Mirallas wasted the best chance of the first 45 with a wretched miscue from 20 yards when the ball could hardly have fallen any kinder. With two of the best centre-back partnerships in the League starting, the goalless scoreline at the pause was as unsurprising as Mourinho's half-time change.
Often proactive with his substitutions, he introduced Ramires at the expense of Oscar in an attempt to address Chelsea's lethargy as they reverted to the flexible 4-3-3 which worked superbly at City in the League. The bristling Brazilian brought an edge to the contest almost immediately when he kicked the floored Steven Pienaar, a la Hazard on the Swansea ball boy. Leon Osman retaliated, Chelsea were somehow awarded a free-kick and it galvanised them.
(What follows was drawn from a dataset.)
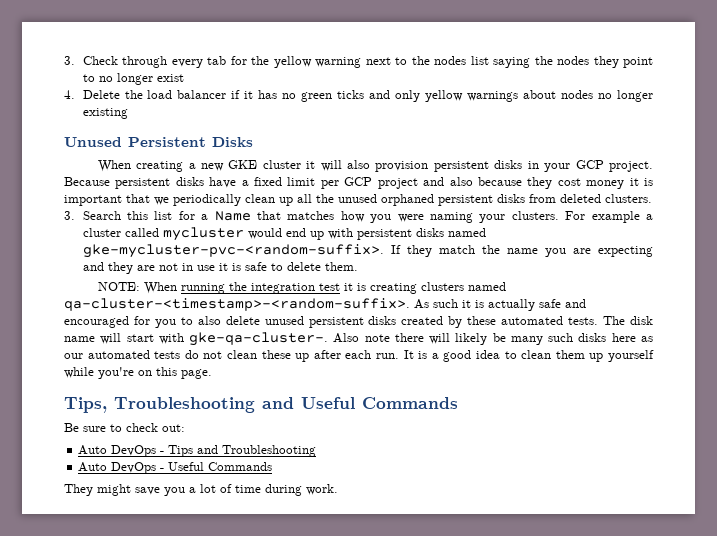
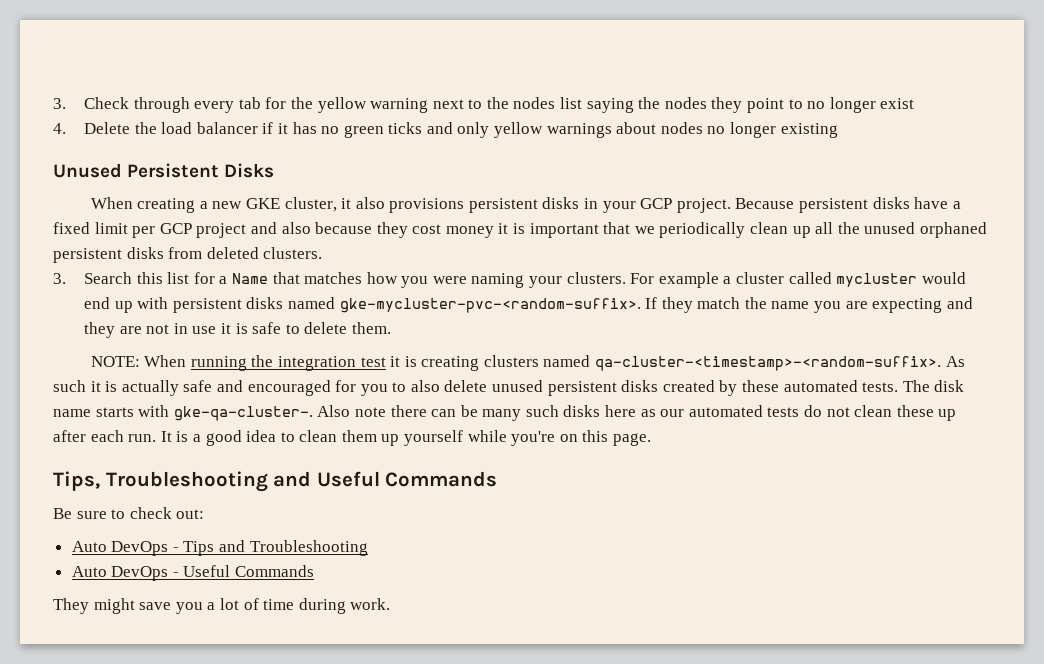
[262,160,429,172] cluster it will also provision -> [284,197,465,213] cluster, it also provisions
[100,333,154,344] will start -> [95,407,134,417] starts
[429,333,488,345] will likely -> [431,409,457,417] can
Lampard was thwarted brilliantly by Sylvain Distin five minutes after the restart after Howard parried his effort and Phil Jagielka was fortunate not to be penalised for a handball inside his own area.
The parallels with the Spurs defeat grew for Everton as Osman, who had four shots in the opening seven minutes at White Hart Lane, looked to have been denied again, only Čech's staggered save was due to a deflection off Mirallas.
Both sides contributed to a madcap goalmouth scramble on the hour when Howard parried a Hazard shot, which was headed wide by Eto'o into Branislav Ivanović's path. By then, Howard had returned to his feet in time to block the Serb's powerful effort.
Mourinho was still unsatisfied, so threw Torres on and Barkley emerged for the luckless Osman seconds later. Everton sensed a repeat of their late exorcism at United, while Mourinho was vexed by a second goalless home draw in the space of a month. Mirallas, the player most berated by Martínez, did little to quell his manager's mood when he miscontrolled an inviting through ball.
For a goalless game, the managers could not be faulted for their intent. André Schürrle, Gerard Deulofeu and Aiden McGeady entered the fray with 15 minutes left. "I thought I cannot go by instinct, I went the other way and tried to be pragmatic," Mourinho said after the game.
Howard's horrendous kicking led to a sight at goal for Torres, only he blasted the ball against Hazard in a moment which succinctly summarised his three years in west London. Time was running out.
Then Jagielka, usually so calm, panicked and felled Ramires in stoppage-time. "Chelsea used every trick in the book," Martínez moaned. One swing of Lampard's boot later and the home crowd left cheering, rather than jeering.